Exercise goal:
Whenever the string "margin" turns up in a line of the data below, copy that line.

+ + +

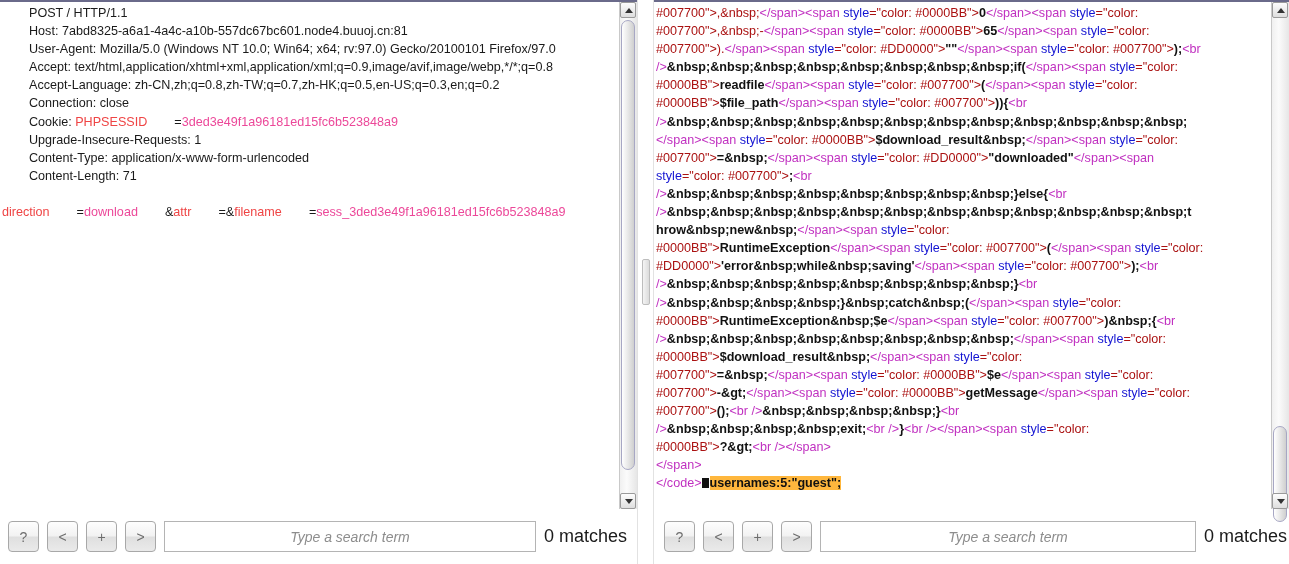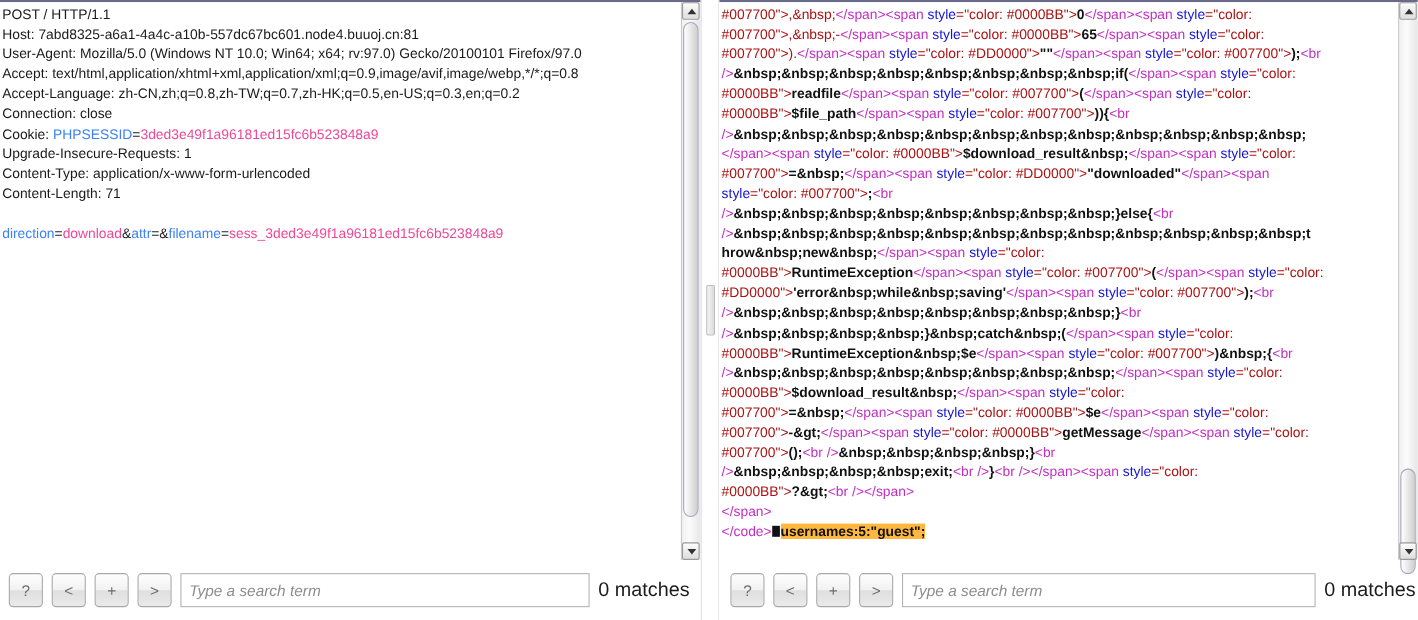--- a/index.html
+++ b/index.html
@@ -79,7 +79,7 @@
   .msg-blank { height: 18px; }
 
   
-  .tok-black  { color: #1a1a1a; }
+  .tok-black  { color: #1a1a1a; margin-left: 27px; }
   .tok-blue   { color: #3b82f6; text-align: right; }
   .tok-red    { color: #ec4899; }
 

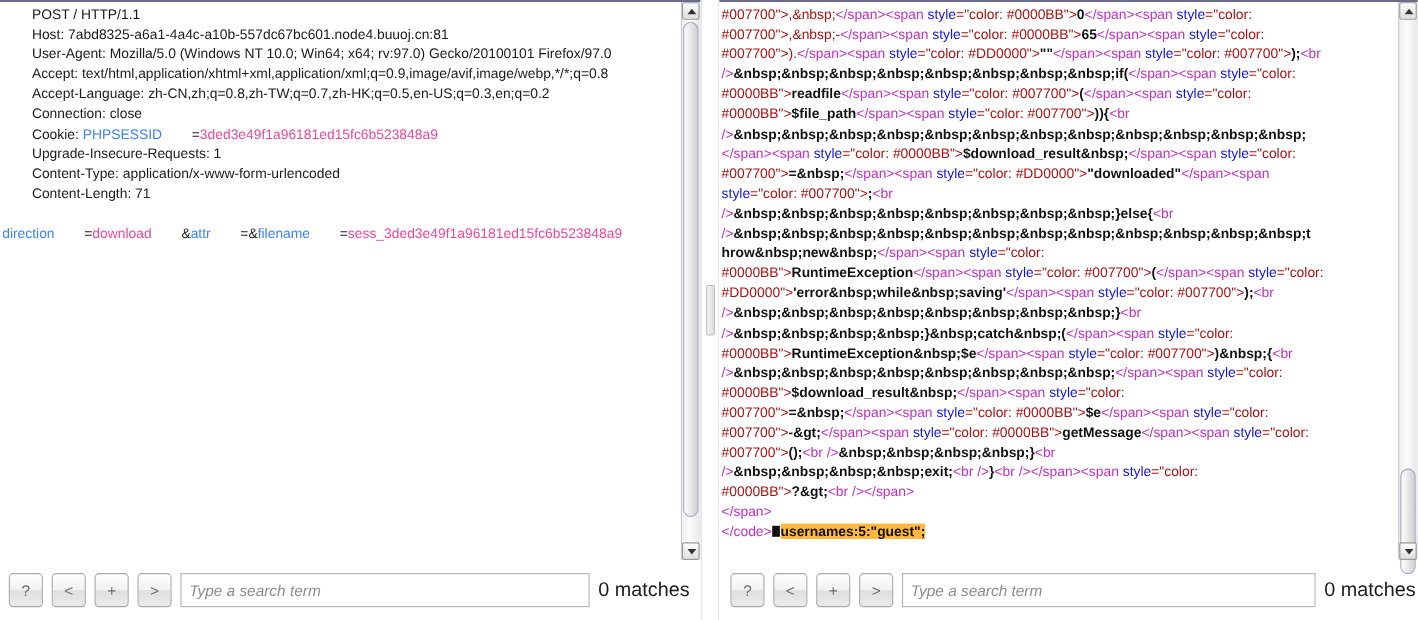--- a/index.html
+++ b/index.html
@@ -80,7 +80,7 @@
 
   
   .tok-black  { color: #1a1a1a; margin-left: 27px; }
-  .tok-blue   { color: #3b82f6; text-align: right; }
+  .tok-blue   { color: #ef4444; text-align: right; }
   .tok-red    { color: #ec4899; }
 
   

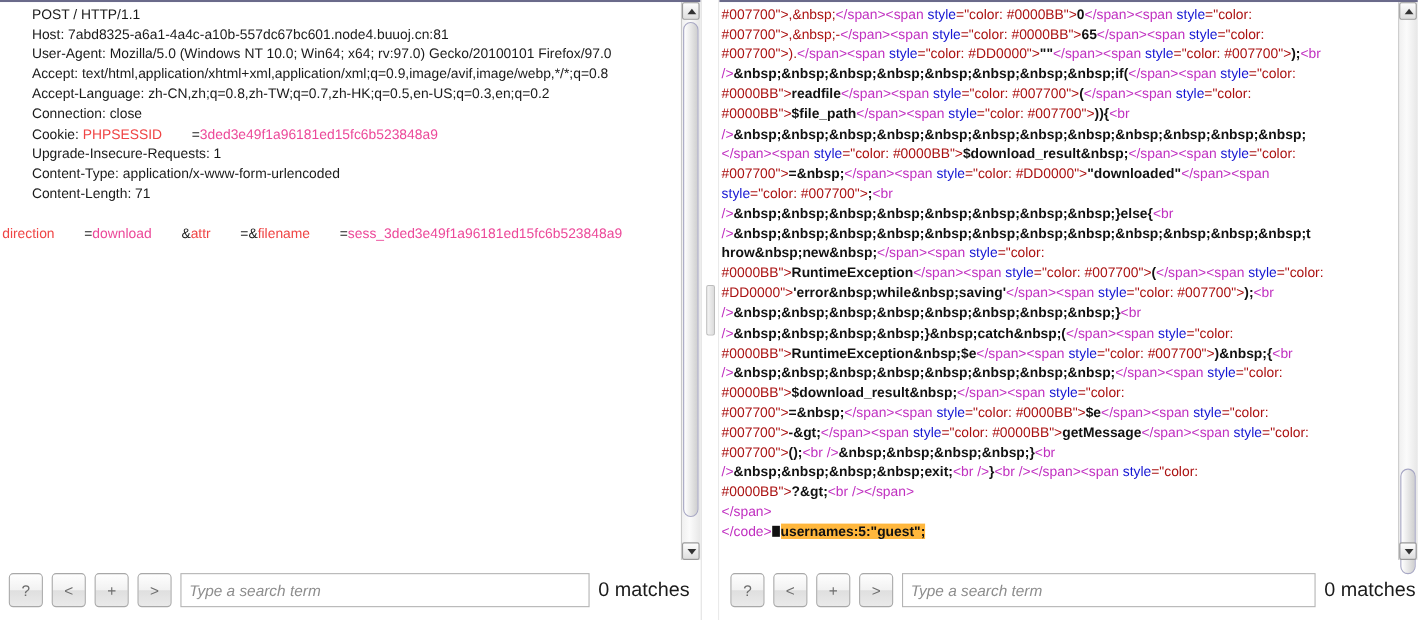--- a/index.html
+++ b/index.html
@@ -198,6 +198,7 @@
     font-family: "Liberation Sans", sans-serif;
     box-sizing: border-box;
     outline: none;
+    text-align: center;
   }
   .search-input::placeholder {
     color: #8d8d8d;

+ + +

Answer area:
+  .tok-black  { color: #1a1a1a; margin-left: 27px; }
   .tok-black  { color: #1a1a1a; margin-left: 27px; }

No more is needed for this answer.